Octopi was outgrowing their habitat. Where once it was a haven for upstart craft brewers in the Midwest, now it was set to outbrew Minhas by about 60,000 barrels. There were stumbles, something Showaki freely admits. Octopi shipped bad beer. It missed shipments. People who were once foundational to the business grew disillusioned and left. But the quality got better. Showaki brought in high-end beer talent and automated his processes. He bought equipment that would change the direction of the business forever. As a result, the consistency got better.
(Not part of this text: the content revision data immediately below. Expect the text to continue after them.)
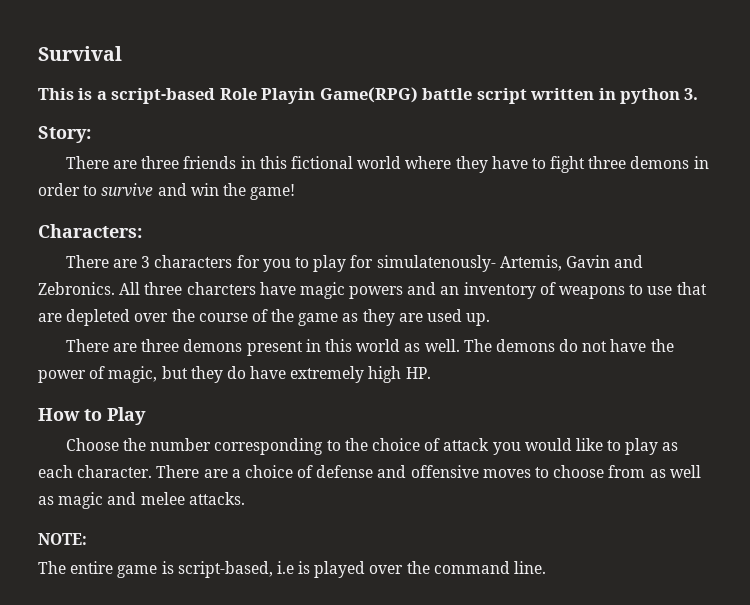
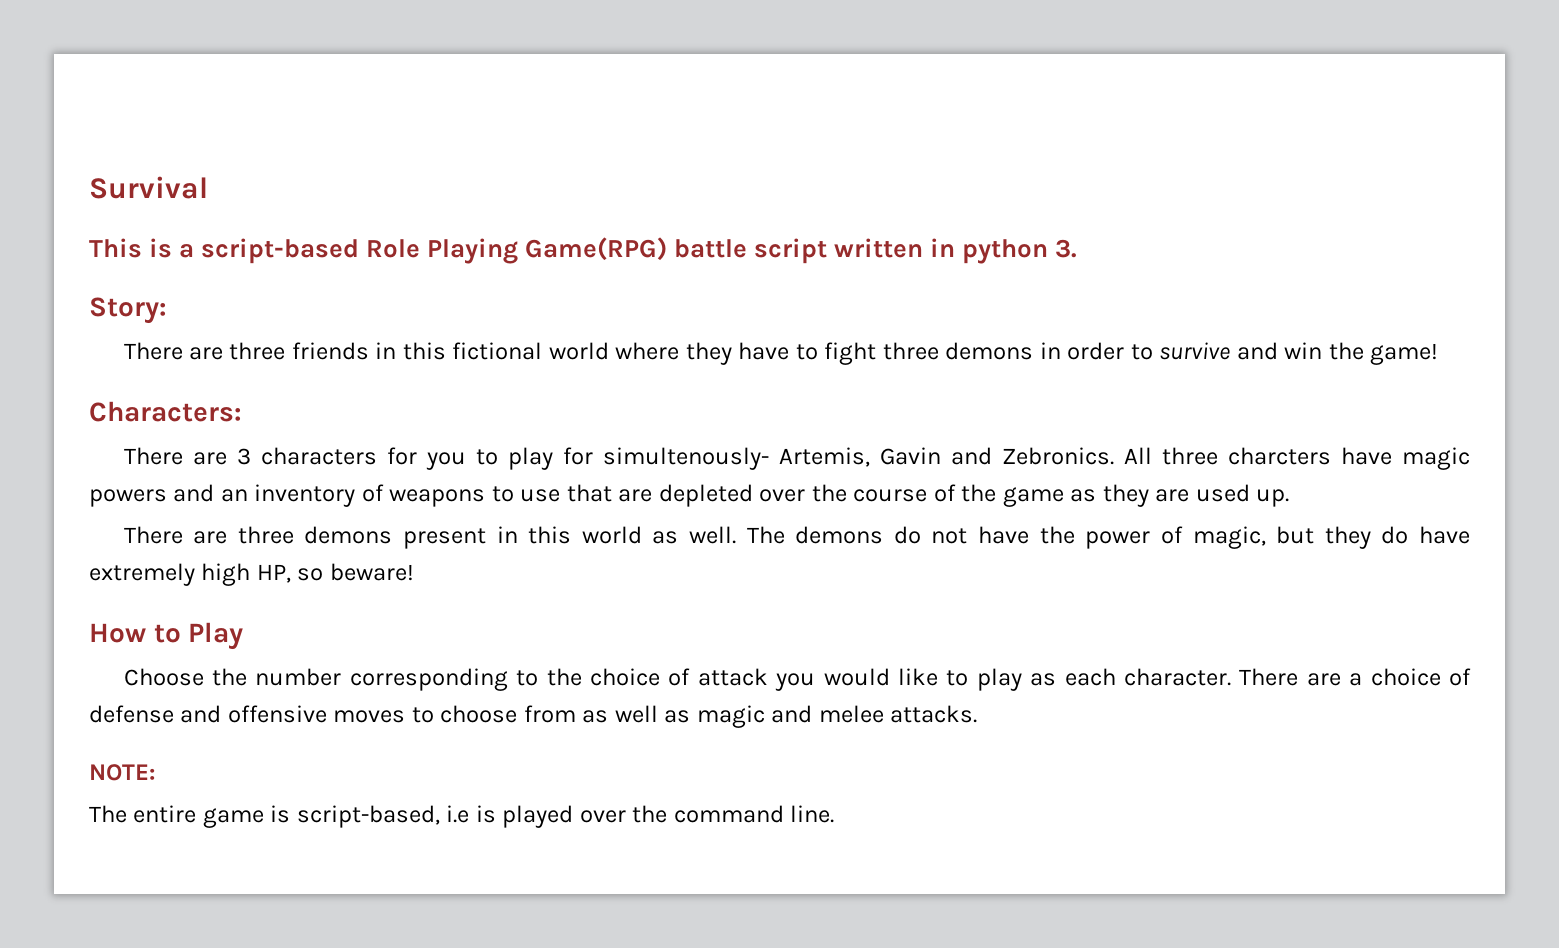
- This is a script-based Role Playin Game(RPG) battle script written in python 3.
+ This is a script-based Role Playing Game(RPG) battle script written in python 3.
- There are 3 characters for you to play for simulatenously- Artemis, Gavin and Zebronics.
+ There are 3 characters for you to play for simultenously- Artemis, Gavin and Zebronics.
- The demons do not have the power of magic, but they do have extremely high HP.
+ The demons do not have the power of magic, but they do have extremely high HP, so beware!

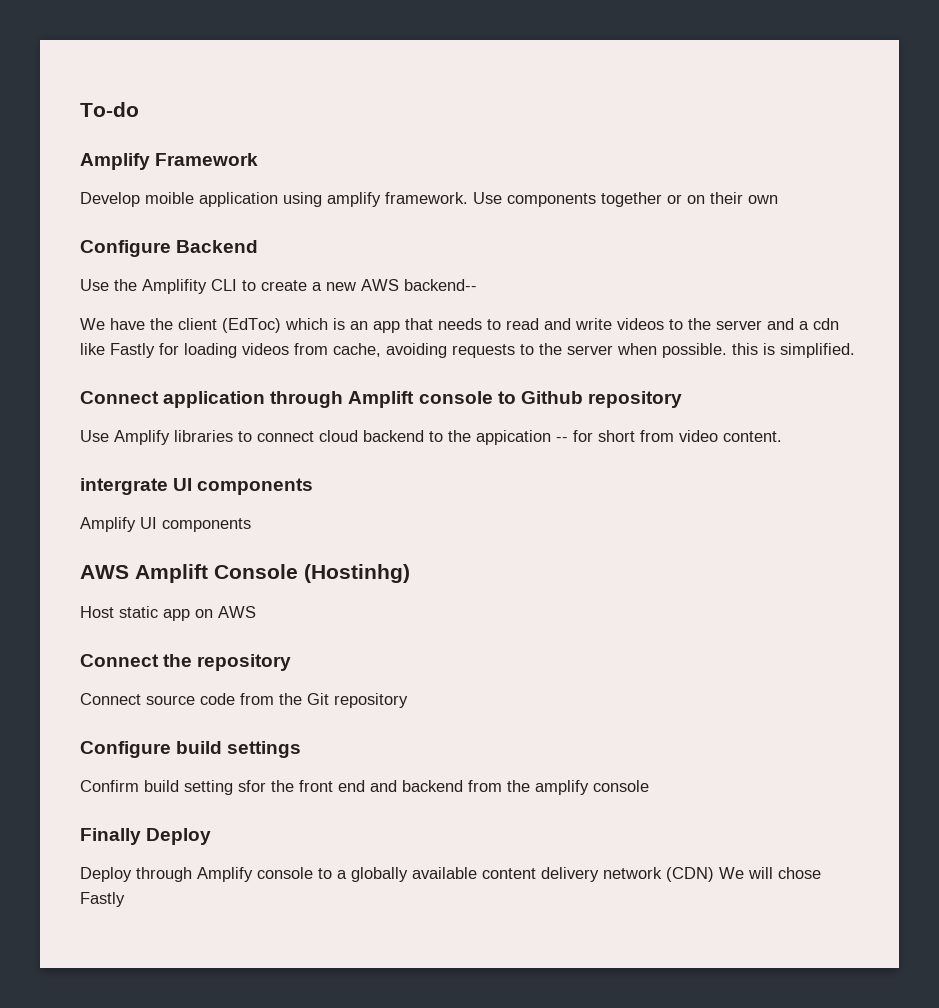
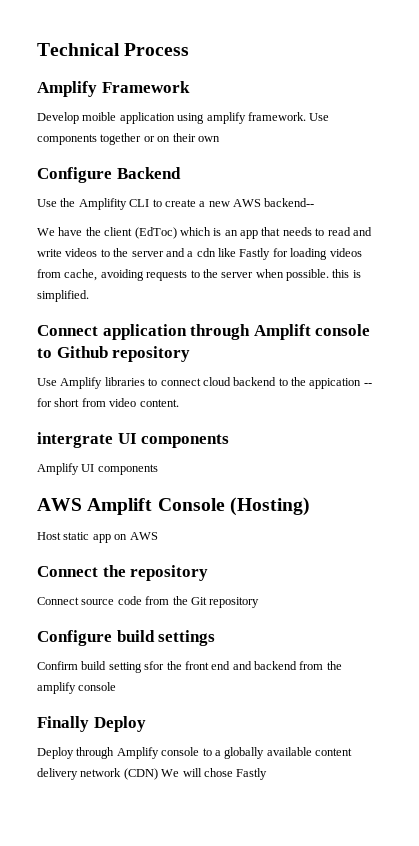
- To-do
+ Technical Process
- AWS Amplift Console (Hostinhg)
+ AWS Amplift Console (Hosting)

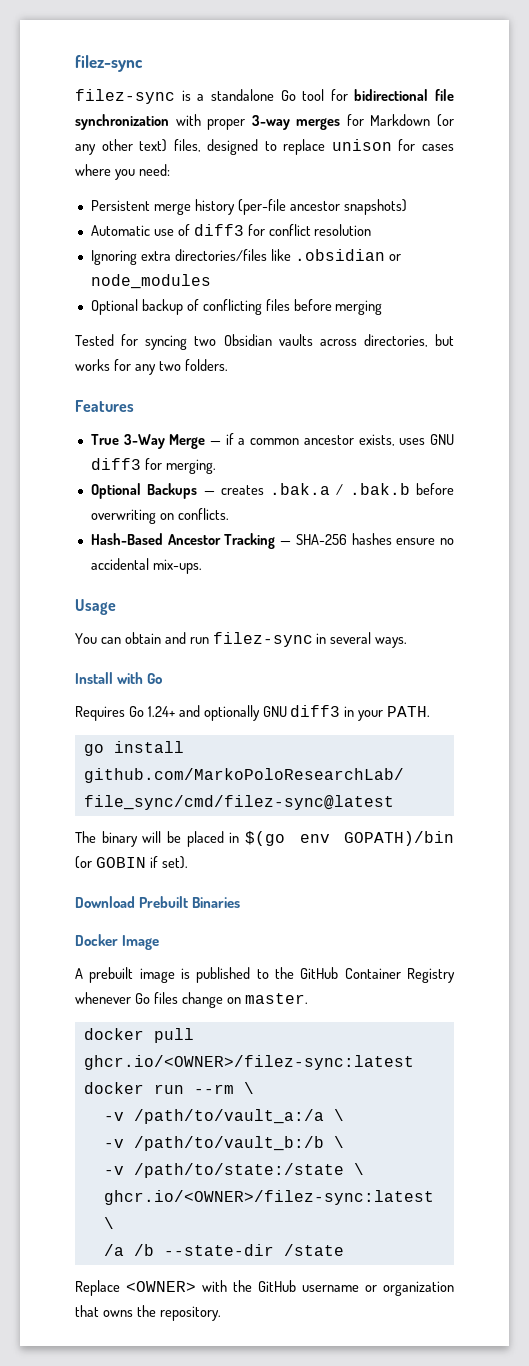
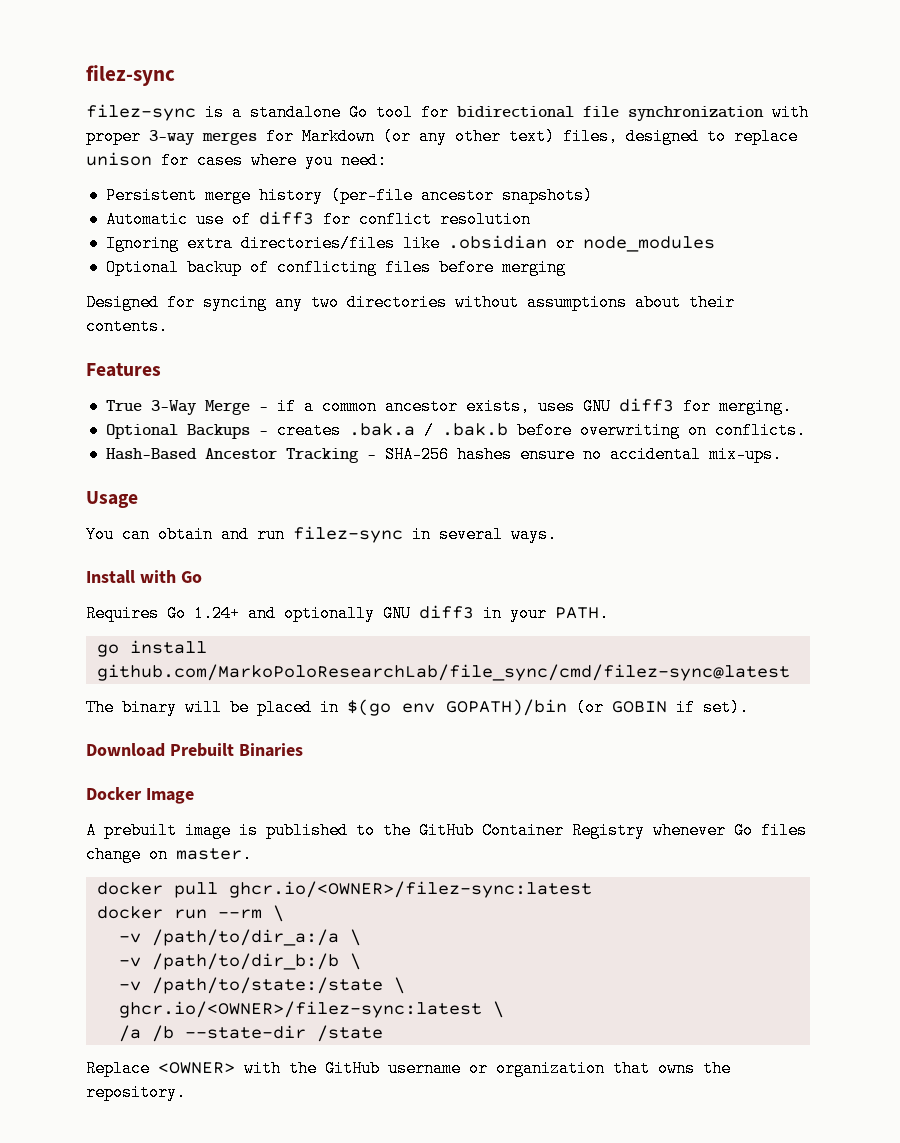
- Tested for syncing two Obsidian vaults across directories, but works for any two folders.
+ Designed for syncing any two directories without assumptions about their contents.
- -v /path/to/vault_a:/a \
- -v /path/to/vault_b:/b \
+ -v /path/to/dir_a:/a \
+ -v /path/to/dir_b:/b \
Craft wasn’t growing, and its rapid pace had slowed considerably. In 2022, it stalled completely. What once was a riptide in 2010 now felt like a receding tide. Local and regional craft beers had gotten Octopi to the point where it could succeed without them, and if there’s one thing that Showaki learned from the failures of 5 Rabbit and 3rd Sign, it’s that you need to know when to change direction. Even if it means leaving some wreckage. After a half-decade of trying to twist the cap off the craft beer industry, Octopi pivoted to bigger prey.
“When I wrote the business plan, it was all craft beer, all contract brewing,” Showaki says. “Very quickly, I’m like, ‘Yeah, I can’t bet on this.’ It’s unsustainable, there’s not enough money. Thousands of entrants came in, and the category was full.”